*Exercise description*: Using the material below, count the lines that contain the word "order" and report the number only.

*Records shown*:
⟨

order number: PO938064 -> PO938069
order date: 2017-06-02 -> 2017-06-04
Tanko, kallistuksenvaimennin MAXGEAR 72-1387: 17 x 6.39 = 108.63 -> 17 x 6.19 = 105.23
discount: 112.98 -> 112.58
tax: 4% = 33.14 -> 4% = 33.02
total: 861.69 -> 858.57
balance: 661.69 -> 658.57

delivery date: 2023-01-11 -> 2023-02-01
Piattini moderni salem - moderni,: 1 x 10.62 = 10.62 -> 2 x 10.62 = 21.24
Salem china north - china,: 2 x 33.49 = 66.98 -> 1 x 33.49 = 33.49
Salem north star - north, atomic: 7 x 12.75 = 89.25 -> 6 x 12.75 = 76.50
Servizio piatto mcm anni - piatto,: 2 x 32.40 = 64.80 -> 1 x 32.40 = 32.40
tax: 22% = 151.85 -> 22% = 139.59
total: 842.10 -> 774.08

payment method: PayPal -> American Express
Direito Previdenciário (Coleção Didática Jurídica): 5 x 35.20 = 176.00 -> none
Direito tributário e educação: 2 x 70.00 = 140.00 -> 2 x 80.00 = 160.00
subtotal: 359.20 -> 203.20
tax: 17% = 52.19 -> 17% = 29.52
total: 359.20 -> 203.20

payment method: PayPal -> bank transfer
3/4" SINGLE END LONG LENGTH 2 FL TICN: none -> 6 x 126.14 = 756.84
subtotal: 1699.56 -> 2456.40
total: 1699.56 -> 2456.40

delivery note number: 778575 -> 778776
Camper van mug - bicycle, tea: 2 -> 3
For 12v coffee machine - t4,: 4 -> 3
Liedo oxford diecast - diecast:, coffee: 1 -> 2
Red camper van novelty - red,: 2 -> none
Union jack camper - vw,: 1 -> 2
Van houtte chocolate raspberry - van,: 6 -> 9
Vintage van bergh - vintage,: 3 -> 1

⟩

*Output for this task*: 2